Menu

#88 New Parsers (attached)

v1.0 (example)
open
nobody
parser (1)
5
2016-02-14
2016-02-13
Dan Strohl
No

In a parsign project I am workign on (validating domain names), I needed to be able to both validate the length of a token, and validate the number of tokens, so I created the attached additional parsers. In case they are of interest, I am passing them back to you if you want to include them. (I am not as familiar with sourceforge as I am with git, so I dont know how to do a pull request here, sorry).

These work from a basic POV, however I did not include any of the debug methods or other associated thigns that they probably need to fit in the eco-system, I am happy to add this stuff if you could give me an example or starting point. I looked at the existing ones, but was not able to easilly figure out which ones I need to override, and which ones I could just change a property or otherwise ignore.

1 Attachments

Discussion

  • Dan Strohl

    Dan Strohl - 2016-02-13

    And the tests for these.

     
    • Paul McGuire

      Paul McGuire - 2016-02-14

      Dan -

      Thanks for taking the time to write up these proposed classes to be added to
      Pyparsing.

      In the interests of keeping the API small and easy to learn, I have a high
      barrier for adding new classes to Pyparsing. In many of my own parsers, I
      will create small functions or closures to generate repetitive expressions
      or parse actions.

      Please look over these alternatives to your proposed new classes, mostly
      using variations on parse actions and conditions (newly added in a recent
      release):

      define some baseline expressions - an integer is a word made of nums, and

      an oddnum is an integer that ends with 1, 3, 5 ,7 or 9

      integer = Word(nums)

      integers = OneOrMore(integer)

      oddnum = integer().addCondition(lambda t: t[0][-1] in set('13579'))

      CountIn

      expr1 = integers()

      expr1.addCondition(lambda t: list(t).count(oddnum) == 2)

      Count

      expr2 = integers()

      expr2.addCondition(lambda t: len(t) == 3)

      Len

      expr3 = integers()

      expr3 = locatedExpr(expr3)

      expr3.addCondition(lambda t: t[0].locn_end - t[0].locn_start == 5)

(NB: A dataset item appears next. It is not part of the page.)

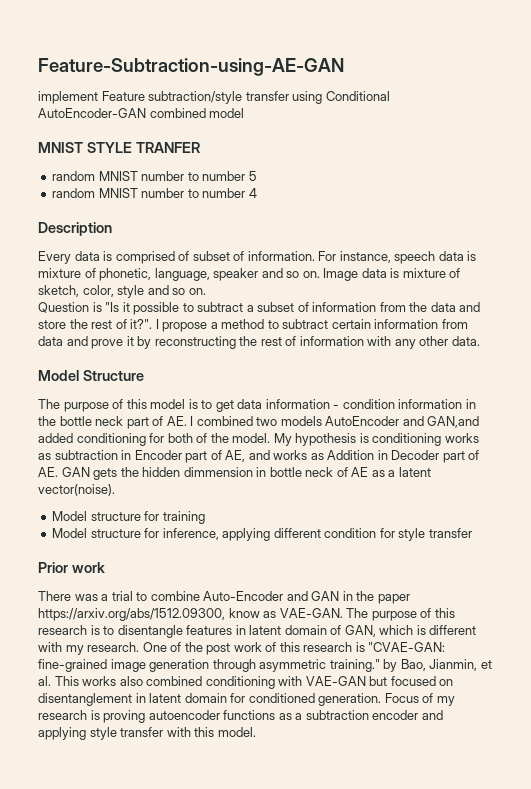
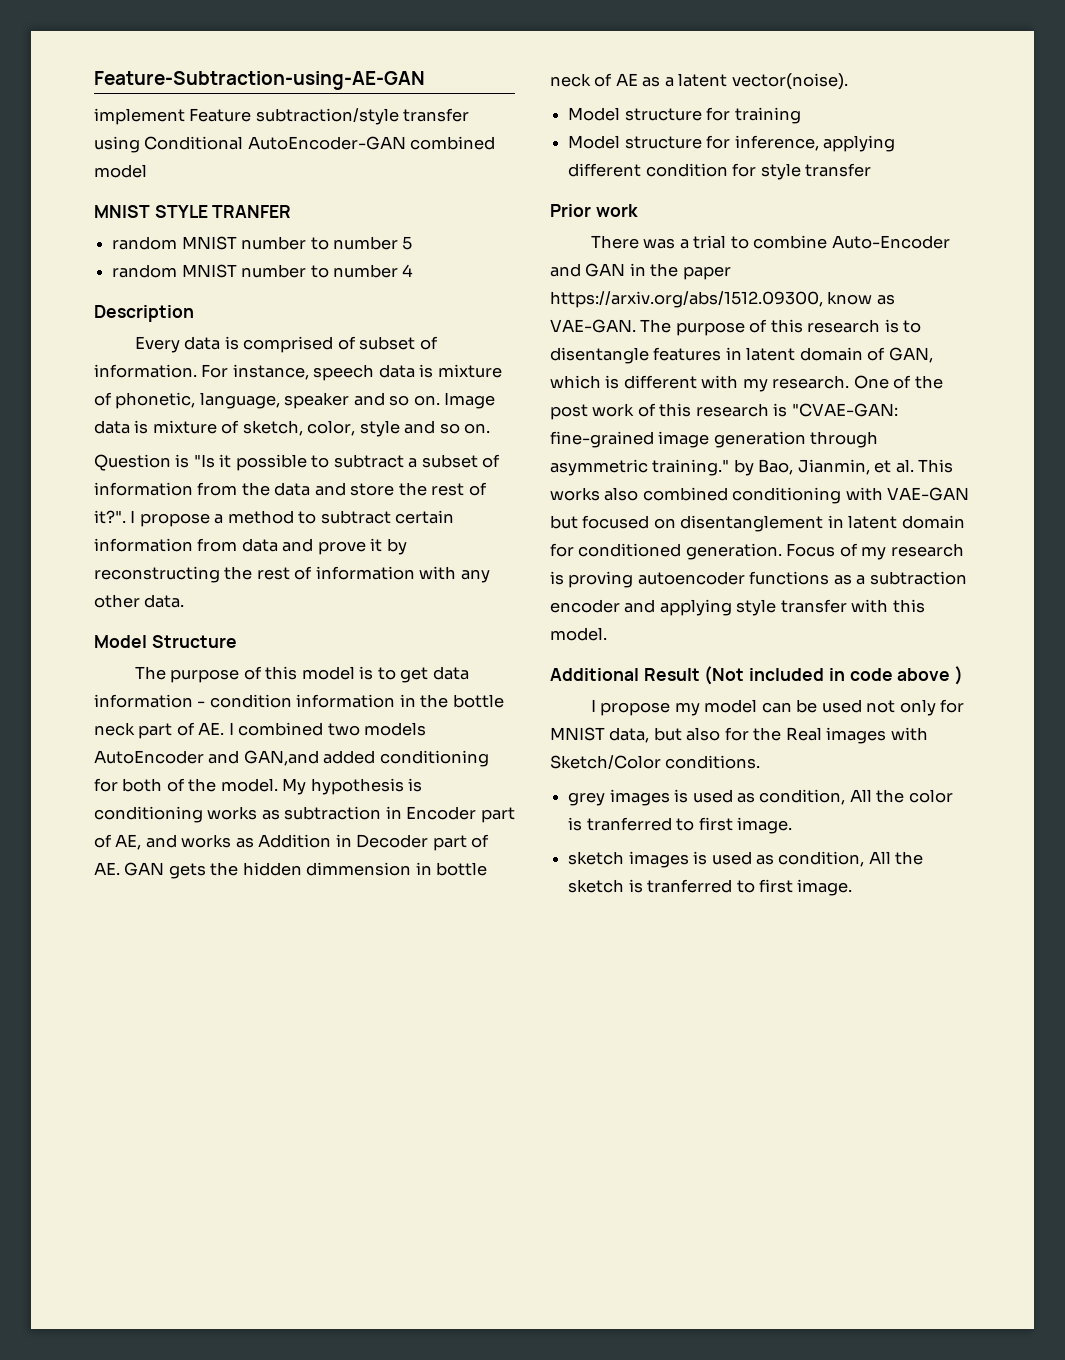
(256, 732) none -> [550,666,964,685] [590,699,965,716] [550,727,928,744] [550,755,761,769] [568,789,953,806] [568,817,792,834] [568,851,924,868] [568,879,853,896] // Additional Result (Not included in code above ) // I propose my model can be used not only for MNIST data, but also for the Real images with Sketch/Color conditions. // grey images is used as condition, All the color is tranferred to first image. // sketch images is used as condition, All the sketch is tranferred to first image.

      expr3.addParseAction(lambda t: t[0].value)

      for expr in (expr1, expr2, expr3):

      print expr.parseString("1 2 3")
      

      In any event, these feel fairly specialized to me still, so for the moment,
      I'm going to hold off on incorporating them into the standard Pyparsing
      release. For your application, you might consider making yourself these
      little macro functions (note that "expr()" is the new shorthand for
      "expr.copy()"):

      CountIn = lambda expr, match, n: expr().addCondition(lambda t:
      list(t).count(match) == n)

      Count = lambda expr, n: expr().addCondition(lambda t: len(t) == n)

      Len = lambda expr, n: locatedExpr(expr).addCondition(lambda t: t[0].locn_end
      - t[0].locn_start == n).addParseAction(lambda t: t[0].value)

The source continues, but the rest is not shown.